**Dataset excerpts**
◆ ◆ ◆ ◆ ◆ ◆ ◆

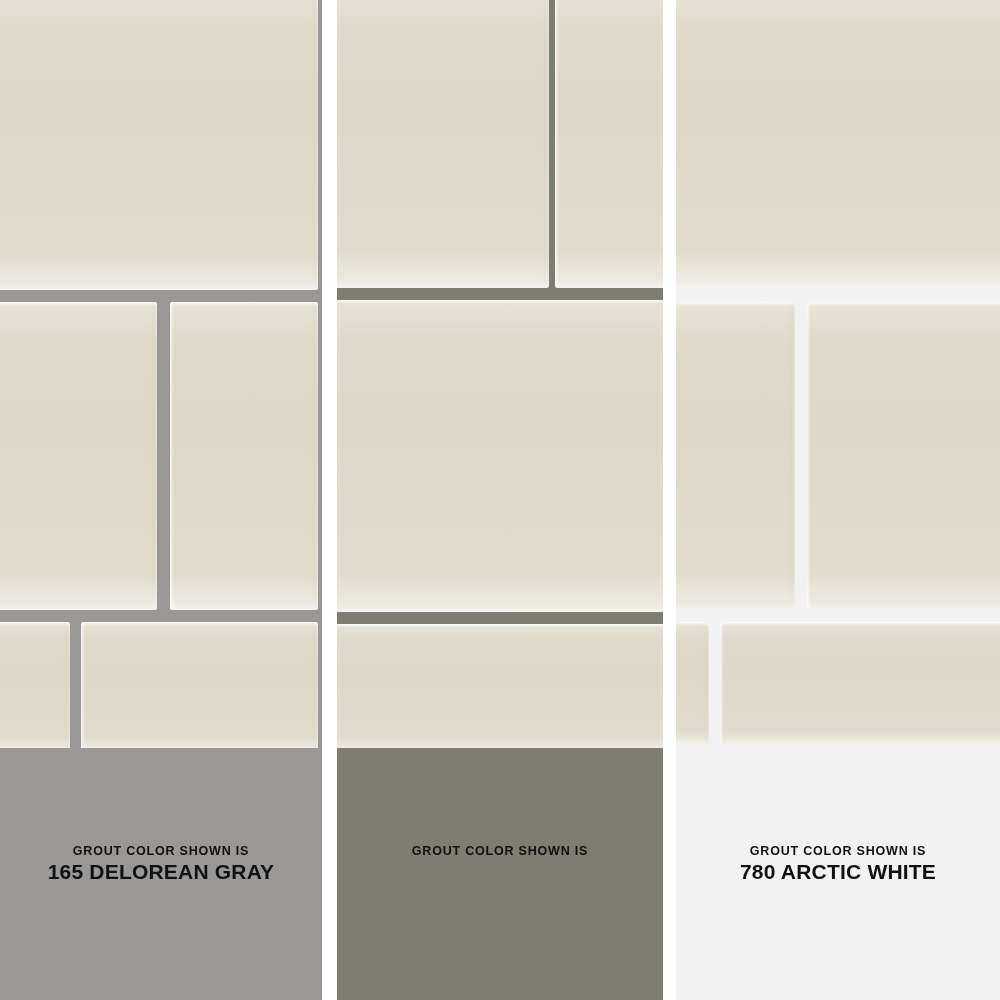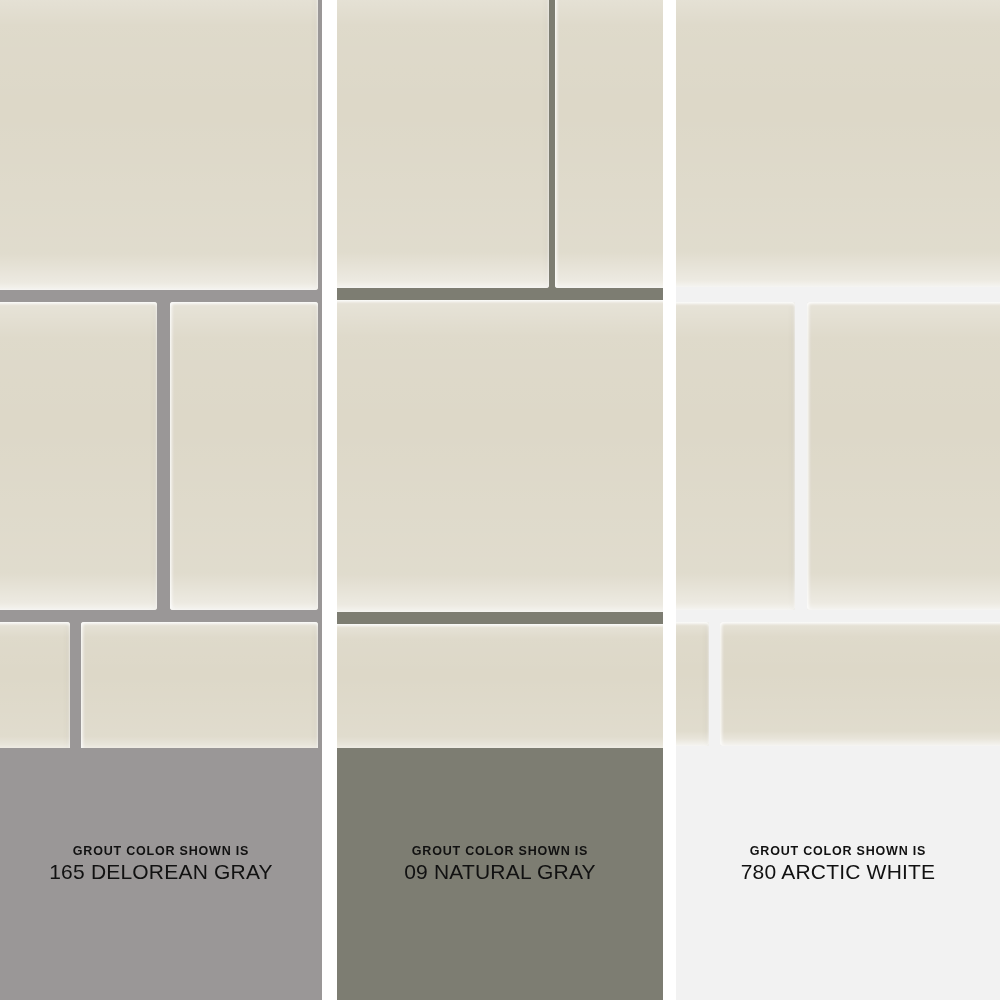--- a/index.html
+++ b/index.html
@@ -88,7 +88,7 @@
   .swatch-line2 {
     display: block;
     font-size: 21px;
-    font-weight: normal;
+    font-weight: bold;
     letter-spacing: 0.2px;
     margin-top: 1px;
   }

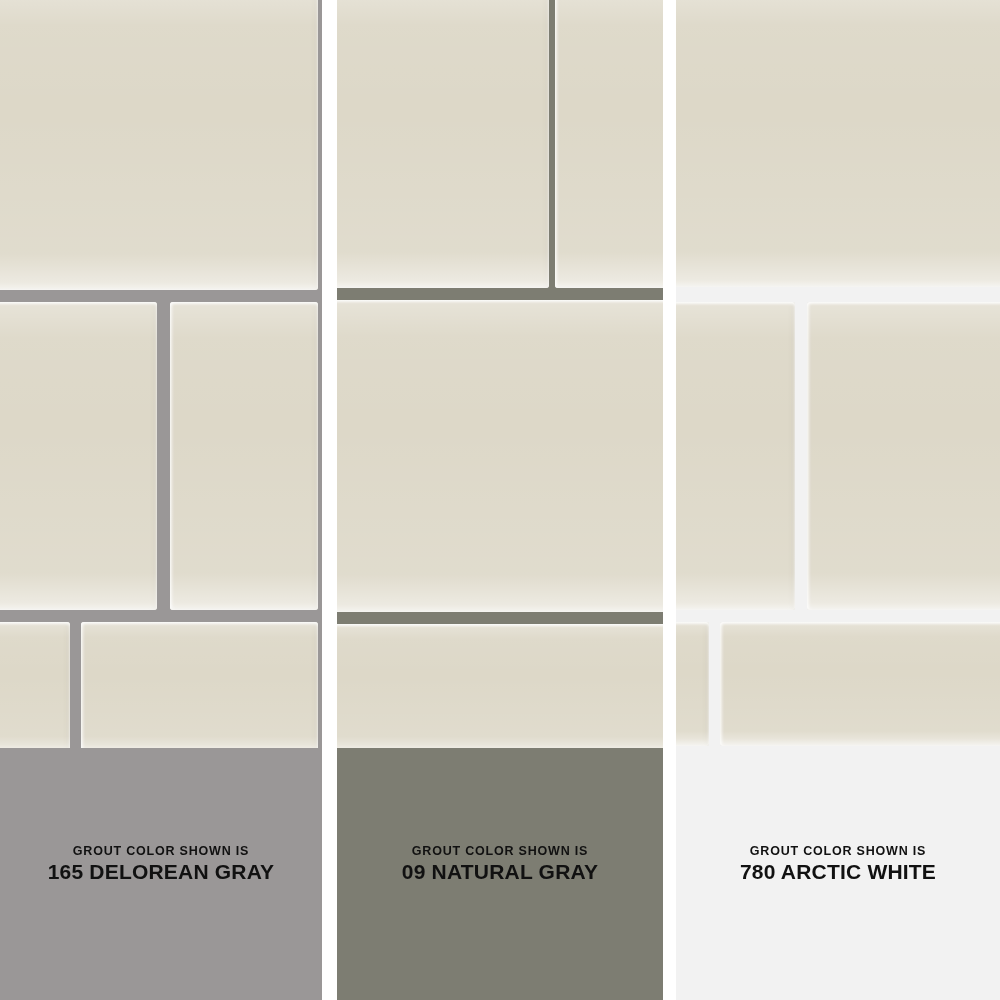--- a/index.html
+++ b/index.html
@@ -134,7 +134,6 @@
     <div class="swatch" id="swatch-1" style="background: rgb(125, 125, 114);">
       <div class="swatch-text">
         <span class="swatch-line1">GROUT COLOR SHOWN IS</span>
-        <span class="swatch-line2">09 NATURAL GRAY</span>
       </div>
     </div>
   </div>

◆ ◆ ◆ ◆ ◆ ◆ ◆

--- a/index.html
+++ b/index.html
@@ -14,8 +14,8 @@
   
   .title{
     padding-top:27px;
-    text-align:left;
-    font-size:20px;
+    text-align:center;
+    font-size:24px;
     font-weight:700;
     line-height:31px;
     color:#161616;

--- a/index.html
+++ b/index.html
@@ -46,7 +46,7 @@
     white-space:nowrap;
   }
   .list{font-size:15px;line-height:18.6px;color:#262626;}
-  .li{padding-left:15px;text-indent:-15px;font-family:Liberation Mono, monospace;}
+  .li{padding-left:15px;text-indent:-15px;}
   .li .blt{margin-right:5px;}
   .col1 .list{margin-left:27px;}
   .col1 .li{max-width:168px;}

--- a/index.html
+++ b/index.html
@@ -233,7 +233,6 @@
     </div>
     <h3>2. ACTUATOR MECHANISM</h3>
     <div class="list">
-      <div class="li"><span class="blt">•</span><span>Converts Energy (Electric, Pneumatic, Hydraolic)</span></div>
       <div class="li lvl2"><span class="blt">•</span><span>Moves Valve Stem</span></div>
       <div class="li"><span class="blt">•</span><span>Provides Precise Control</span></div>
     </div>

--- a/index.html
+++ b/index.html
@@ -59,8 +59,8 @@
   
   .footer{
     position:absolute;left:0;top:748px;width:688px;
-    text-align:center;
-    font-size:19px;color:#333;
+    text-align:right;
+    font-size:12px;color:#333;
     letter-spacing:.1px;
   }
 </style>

◆ ◆ ◆ ◆ ◆ ◆ ◆

**Exercise instructions**
Show every line above in which the word "list" appears.

**Completed task**
   .list{font-size:15px;line-height:18.6px;color:#262626;}
   .col1 .list{margin-left:27px;}
     <div class="list">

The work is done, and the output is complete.